Dominguez's pro bono case was referred to Hughes Hubbard from Legal Aid and began as an assignment for 2014 summer associates Kate Aufses and Adam Weinstein. The case continued into 2015 with Liz Houghton and Matt Reynolds tasked with assisting Dominguez on two housing court matters—an eviction proceeding initiated by NYCHA against Dominguez, and, in an effort to slow eviction proceedings, a grievance proceeding initiated by Dominguez against NYCHA to have her name reinstated on the lease for the apartment she was residing in with her mother and her 17-year-old daughter.

The grievance proceeding culminated in a December hearing before a NYCHA hearing officer, with testimony and evidence presented by both sides. The hearing officer denied Dominguez's grievance finding that Dominguez's mother was sufficiently competent when she removed Dominguez from the lease in 2012 and when she forfeited her apartment in 2014. Accordingly, the hearing officer determined that Dominguez was not a lawful remaining family member and was not entitled to her own apartment lease.

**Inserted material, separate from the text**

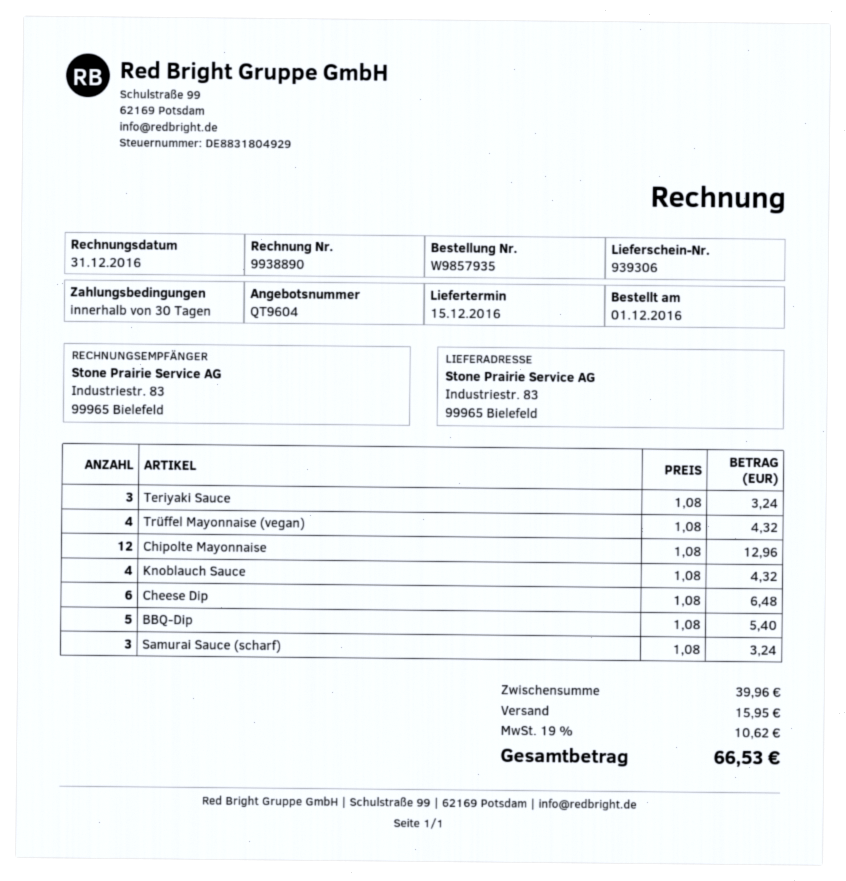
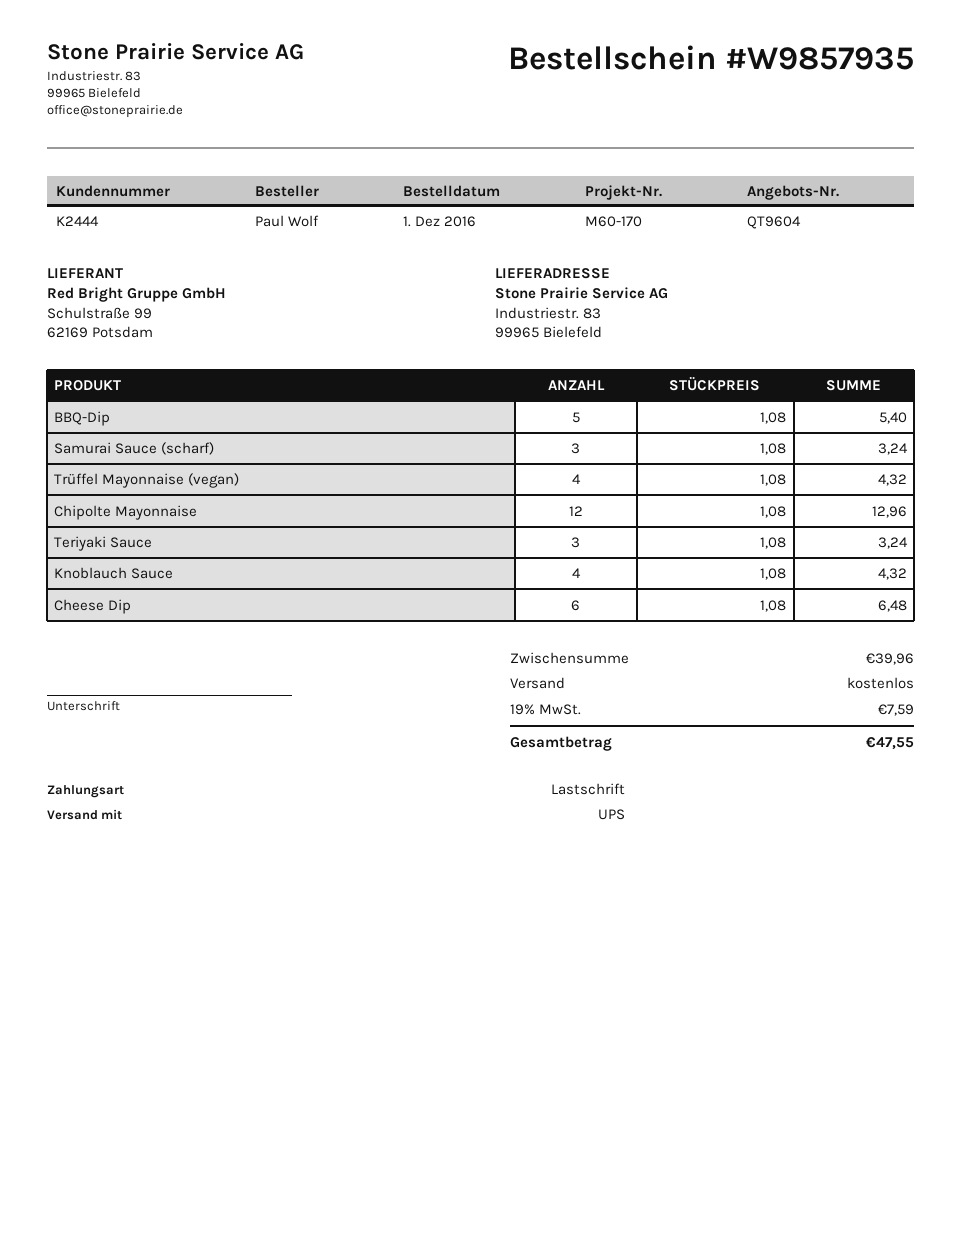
shipping: 15.95 -> 0.00
tax: 19% = 10.62 -> 19% = 7.59
total: 66.53 -> 47.55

On April 10, Houghton and Reynolds filed an Article 78 petition in New York Supreme Court challenging the NYCHA hearing officer's decision as arbitrary and capricious. The petition asserted that the court should vacate the decision and restore Dominguez as an authorized tenant. On May 13, prior to responding to the petition, NYCHA offered to settle the case and agreed to give Dominguez a lease. Dominguez was overwhelmed by the news.

Houghton and Reynolds worked on this matter under supervision by Diane Lifton.